* WORK INSTRUCTION *
Wherever a line of the listing holds the string "none", copy that line.

* THE INPUT *
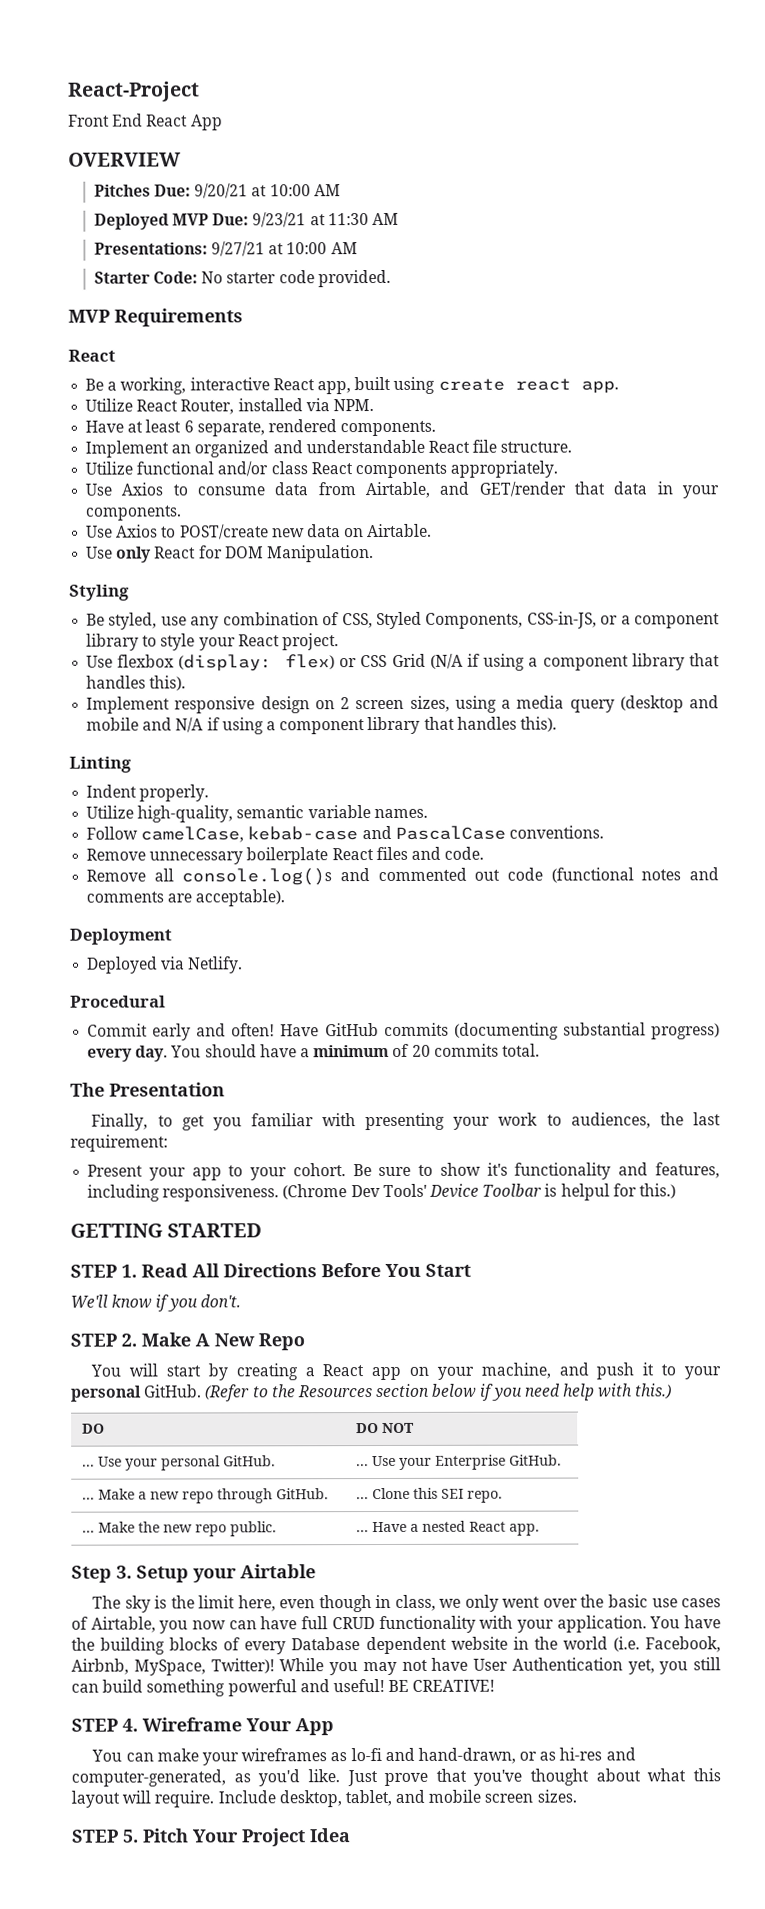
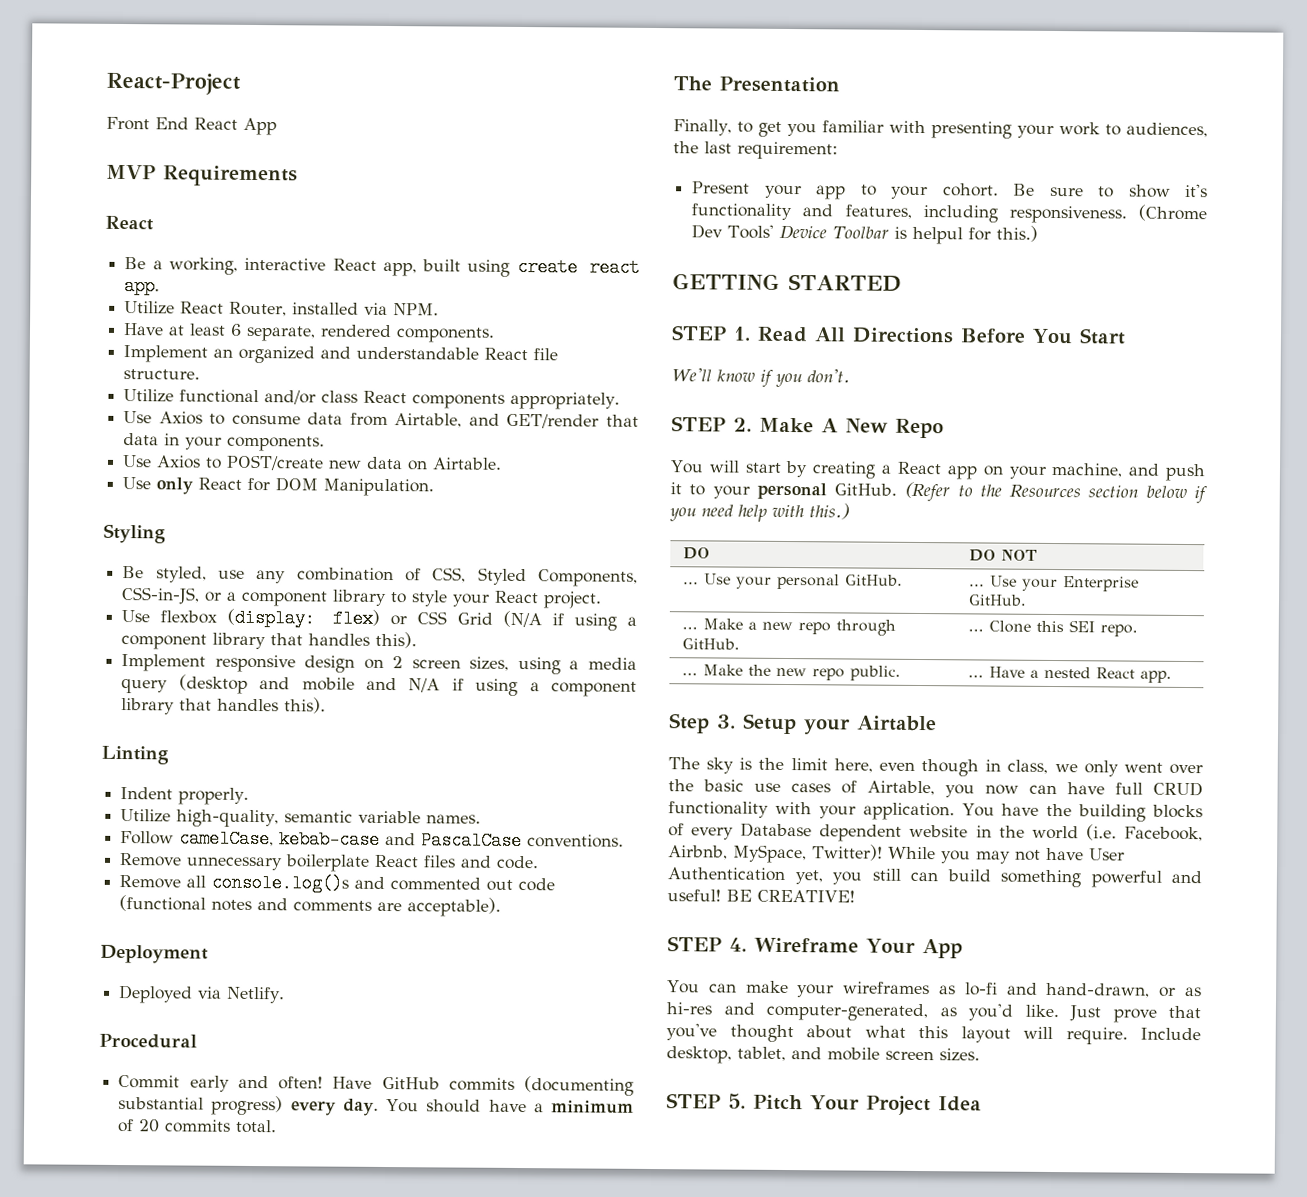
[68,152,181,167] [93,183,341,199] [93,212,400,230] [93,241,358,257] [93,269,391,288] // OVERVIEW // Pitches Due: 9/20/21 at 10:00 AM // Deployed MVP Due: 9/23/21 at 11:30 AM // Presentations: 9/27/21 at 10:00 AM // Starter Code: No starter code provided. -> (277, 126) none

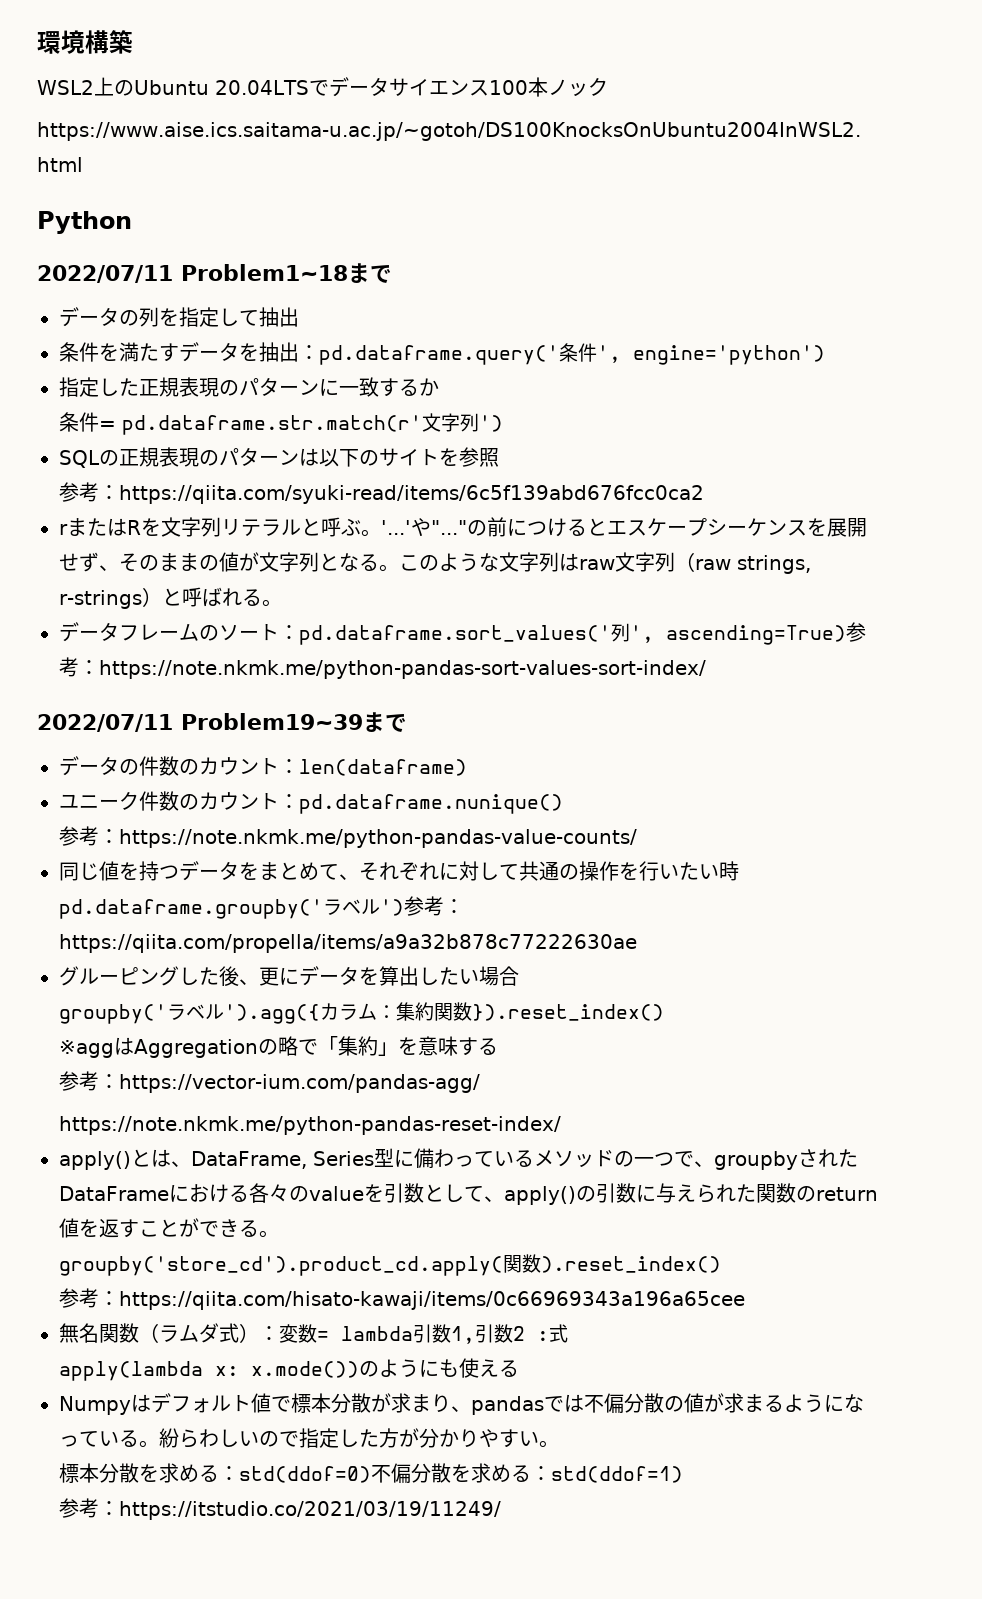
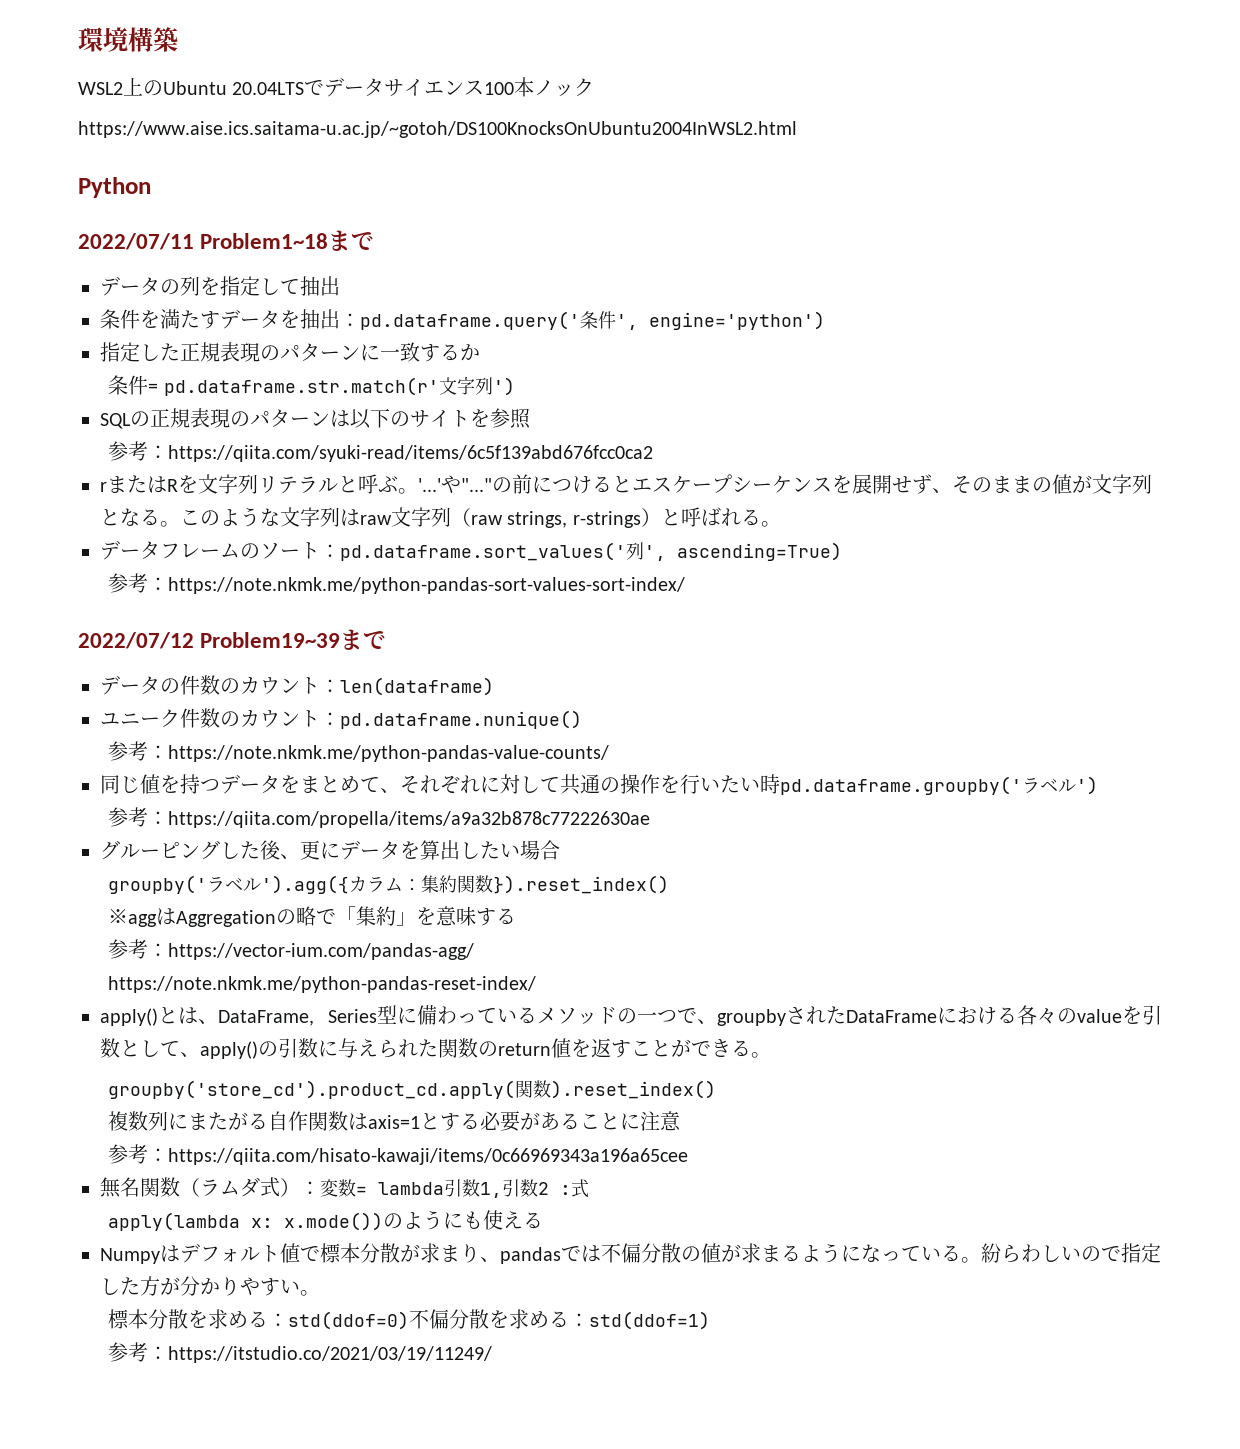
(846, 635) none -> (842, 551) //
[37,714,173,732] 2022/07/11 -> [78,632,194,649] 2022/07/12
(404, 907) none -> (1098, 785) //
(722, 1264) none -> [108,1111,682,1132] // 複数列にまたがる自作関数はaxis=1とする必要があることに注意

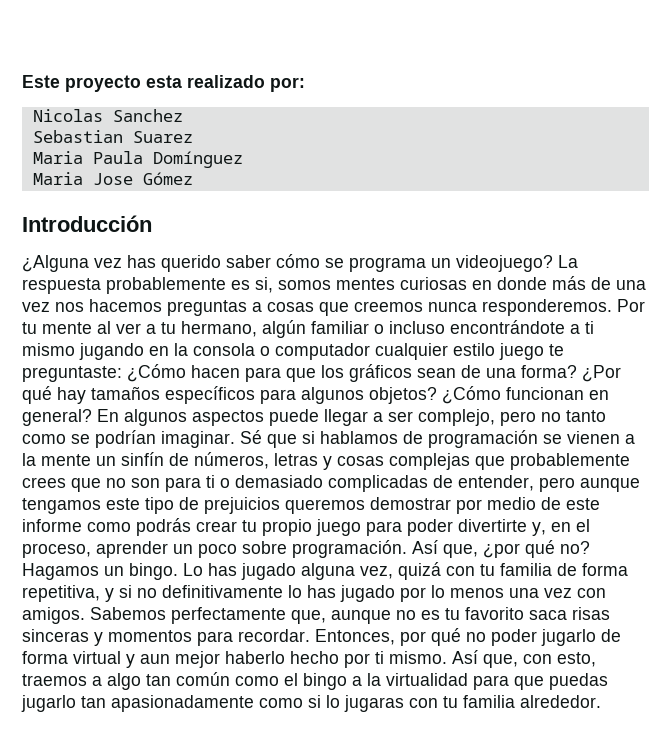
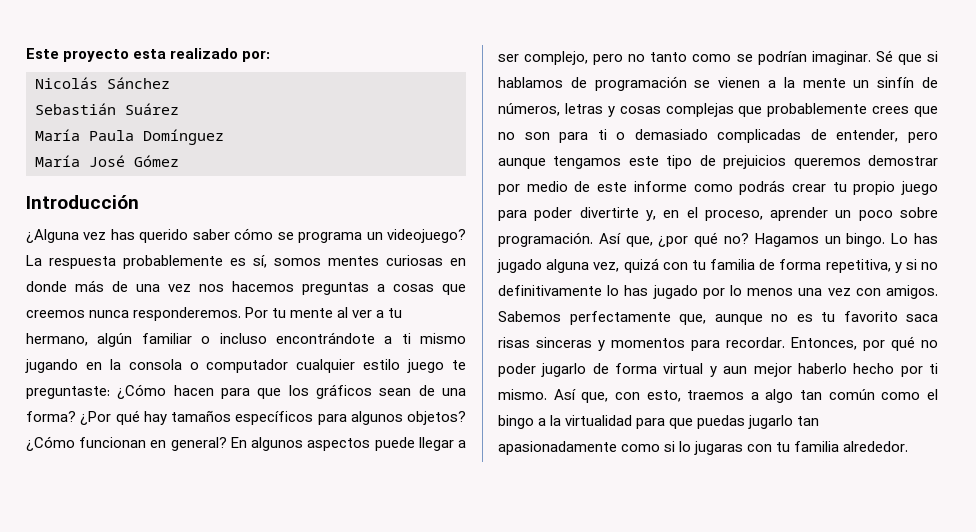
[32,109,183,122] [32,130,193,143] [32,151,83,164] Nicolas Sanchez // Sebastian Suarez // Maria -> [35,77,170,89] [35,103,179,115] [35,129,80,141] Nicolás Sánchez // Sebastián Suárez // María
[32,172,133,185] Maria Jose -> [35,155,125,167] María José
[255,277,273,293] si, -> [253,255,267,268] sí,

* SOLUTION TO THIS PROBLEM *
[68,152,181,167] [93,183,341,199] [93,212,400,230] [93,241,358,257] [93,269,391,288] // OVERVIEW // Pitches Due: 9/20/21 at 10:00 AM // Deployed MVP Due: 9/23/21 at 11:30 AM // Presentations: 9/27/21 at 10:00 AM // Starter Code: No starter code provided. -> (277, 126) none
(846, 635) none -> (842, 551) //
(404, 907) none -> (1098, 785) //
(722, 1264) none -> [108,1111,682,1132] // 複数列にまたがる自作関数はaxis=1とする必要があることに注意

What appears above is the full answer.